To avoid such outcomes, the strategy of the 1980s was to get an economic system where the government did not have to intervene. That “solved” the discount-rate dispute. Businesses made their own decisions about investment. If they got them wrong, their shareholders suffered. If they got them very wrong, so would their bankers, suppliers, workers and customers. In practice, business uses the “weighted average cost of capital” (WACC, pronounced “whack “) as their internal discount rate. Whether social and private discount rates are the same, an issue fought over two decades ago, is now ignored. That is where the debate settled in the 1990s, except CBA is still used in a few non-market sectors such as health and roading.

However, the Treasury had to set a WACC for the state-owned enterprises that the Crown still owns. Typically, it is about 12 percent pa. Meanwhile, the Commerce Commission has to set pricing rules for private monopolies. Their WACC is sometimes as low as 6 percent pa. WACCs vary with risk, so they are an improvement on the discount rate. But the enormous variation is unconvincing. Are we back to the 1960s with different government agencies using markedly different parameters for what appears to be essentially the same exercise?
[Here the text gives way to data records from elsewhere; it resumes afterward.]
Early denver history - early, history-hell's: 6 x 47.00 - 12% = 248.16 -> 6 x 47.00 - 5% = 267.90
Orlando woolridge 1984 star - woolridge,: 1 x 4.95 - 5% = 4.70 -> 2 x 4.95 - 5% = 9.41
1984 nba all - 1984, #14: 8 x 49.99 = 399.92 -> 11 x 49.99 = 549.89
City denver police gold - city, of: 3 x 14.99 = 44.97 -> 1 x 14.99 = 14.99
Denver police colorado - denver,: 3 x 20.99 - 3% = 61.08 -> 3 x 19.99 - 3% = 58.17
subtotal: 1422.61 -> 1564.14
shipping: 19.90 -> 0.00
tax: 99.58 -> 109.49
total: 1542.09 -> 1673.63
The result of different WACCs may be that the market signals for pricing and investment are inconsistent. Consider a state-owned enterprise negotiating a joint venture with a private monopoly under Commerce Commission price controls. The former has to get 12 percent pa to please its Treasury masters, but the latter may be restricted to only 6 percent pa. Another paradox was that privatising a state-owned monopoly could reduce its prices, although in the long run it might perform poorly because its low profitability would mean there was insufficient investment.

So the same economic model called the Capital Asset Pricing model (CAPM pronounced “cap-em”) apparently gives different answers to different public agencies – even after using the same consultants. A common view is that CAPM is problematic – while it incorporates some risk, it is not sufficiently comprehensive. But there is no viable alternative. It remains the workhorse for business investment decisions, so everyone understands it – even if only vaguely.

The lesson here is not the circularity of history – although one rather hopes that this decade’s debate will be more pragmatic and theoretically founded than that of the 1970s. Rather, it is hard to have consistent rules when governments intervene, unless there is an overarching framework. I doubt we have one at the moment.